E-xpedient offered 100 megabit-per-second connectivity for $100 a month! Who in their right mind would say no? But there was a gotcha — for $100 you could only download one gigabyte per month. Theoretically, a customer could suck down their monthly quota in two minutes. But practically speaking, a gigabyte per month per person is a practical, entry-level quota for today’s normal Internet use. It allows for a reasonable amount of email and Web surfing, some streaming audio and maybe even a few mongo downloads.

Furthermore, high-speed connectivity has other advantages besides raw capacity. The $100 plan was always-on, with almost-instantaneous latency, and the option value of full 100-megabit capacity when needed.

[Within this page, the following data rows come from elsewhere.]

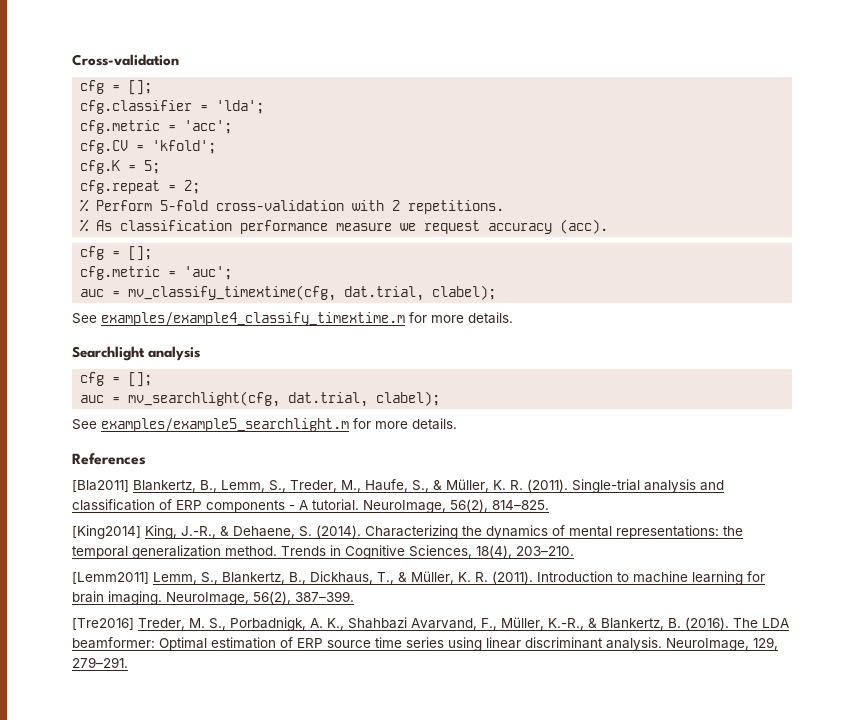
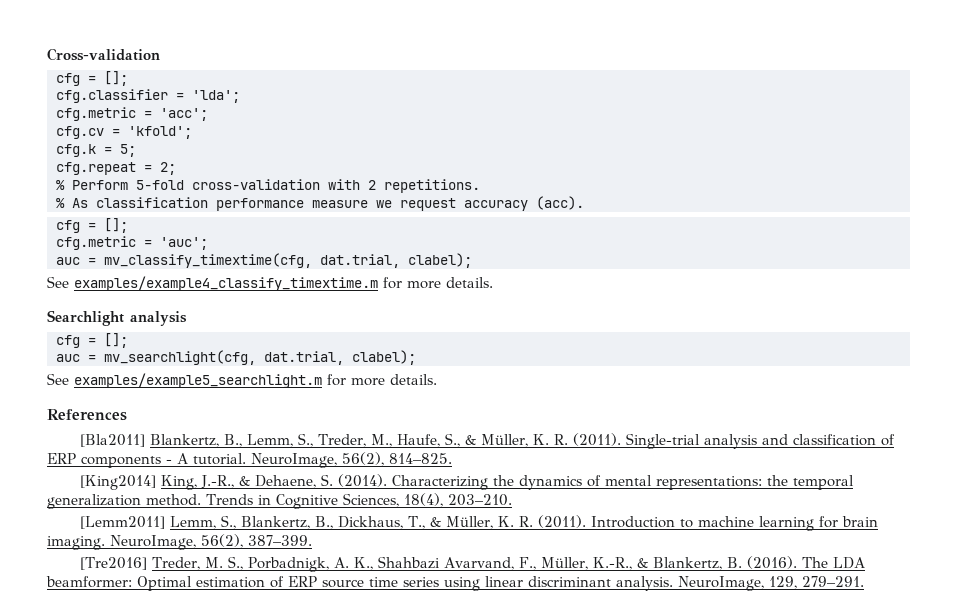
- cfg.CV = 'kfold';
+ cfg.cv = 'kfold';
- cfg.K = 5;
+ cfg.k = 5;

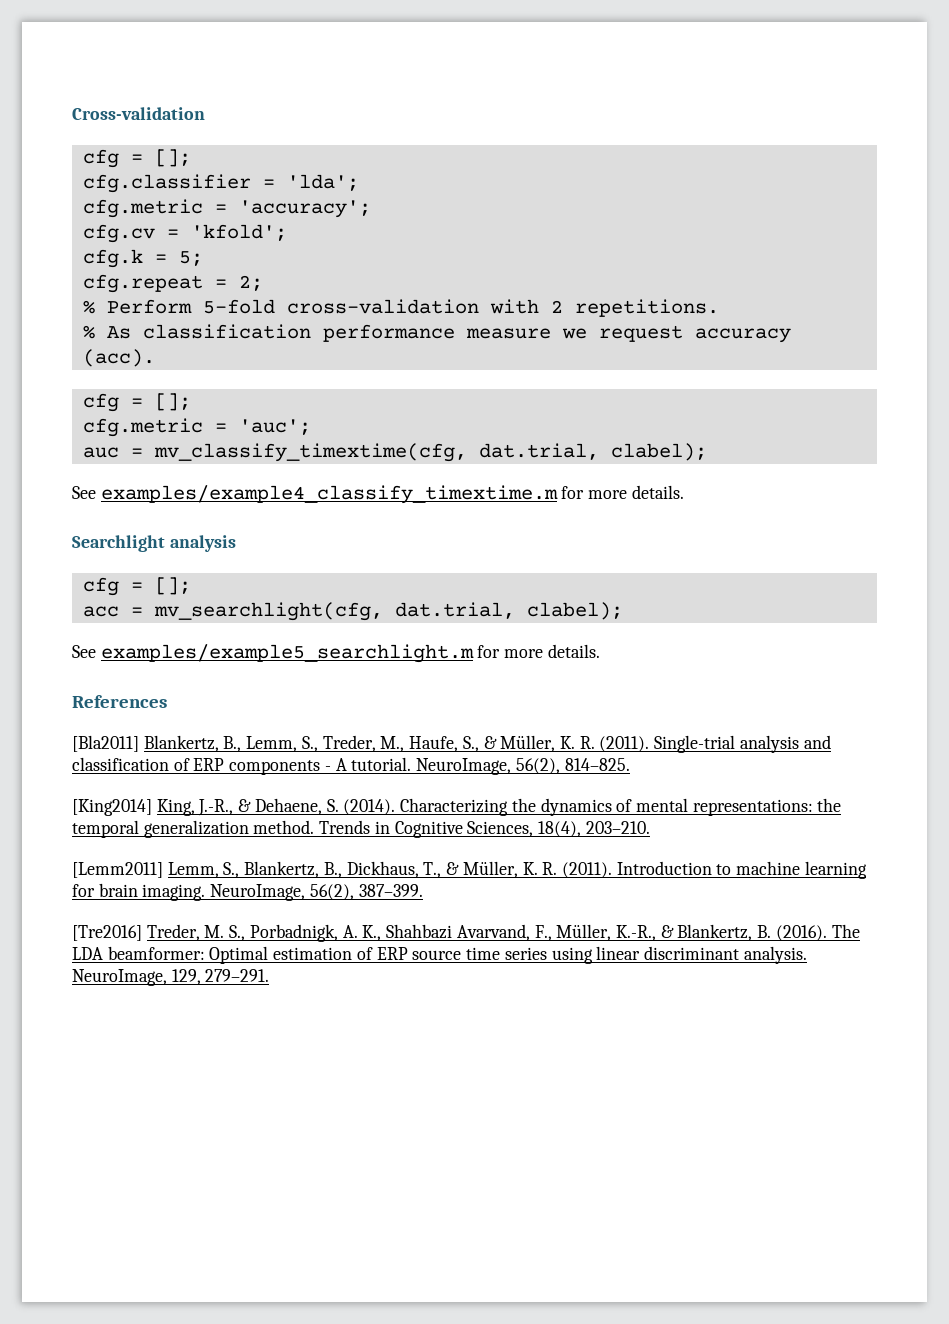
- cfg.metric = 'acc';
+ cfg.metric = 'accuracy';
- auc = mv_searchlight(cfg, dat.trial, clabel);
+ acc = mv_searchlight(cfg, dat.trial, clabel);

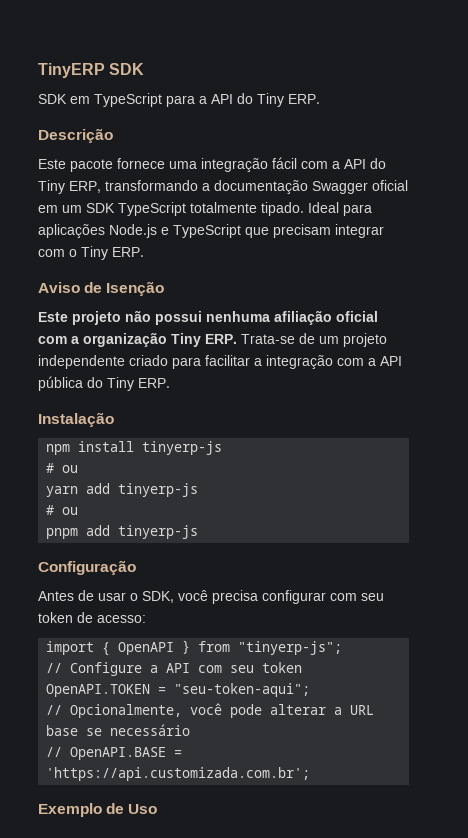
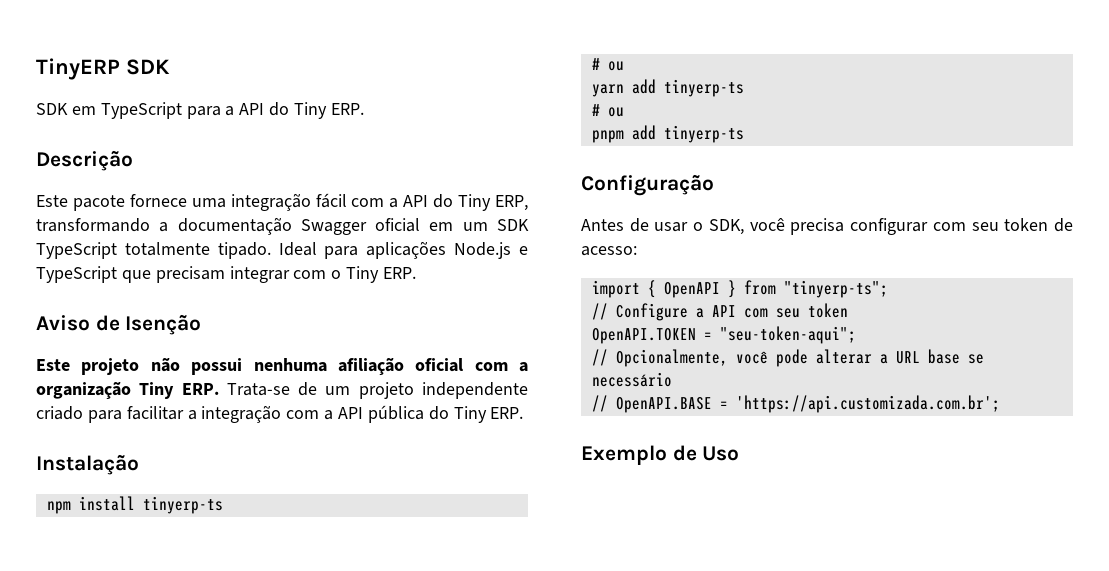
- npm install tinyerp-js
+ npm install tinyerp-ts
- yarn add tinyerp-js
+ yarn add tinyerp-ts
- pnpm add tinyerp-js
+ pnpm add tinyerp-ts
- import { OpenAPI } from "tinyerp-js";
+ import { OpenAPI } from "tinyerp-ts";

E-xpedient’s founder, Brian Andrew, explained to me months ago that this allows users to start within their existing comfort zone, at price points similar to DSL, Cable and even dial-up. Then as entry-level customers’ thruput grew (as we’d expect), they could move into higher-priced tiers. Andrew had hoped to capture 75 or 80% of the offices in a building.

E-xpedient made moving up to a higher tier painless. When customers exceeded their monthly bit budget, they’d get a screen-pop to authorize the next tier via credit card. Sixteen digits and an expiration date later, they’d be back on the air. Go without service until the first of next month, or buy more bits? It’d be a no-brainer.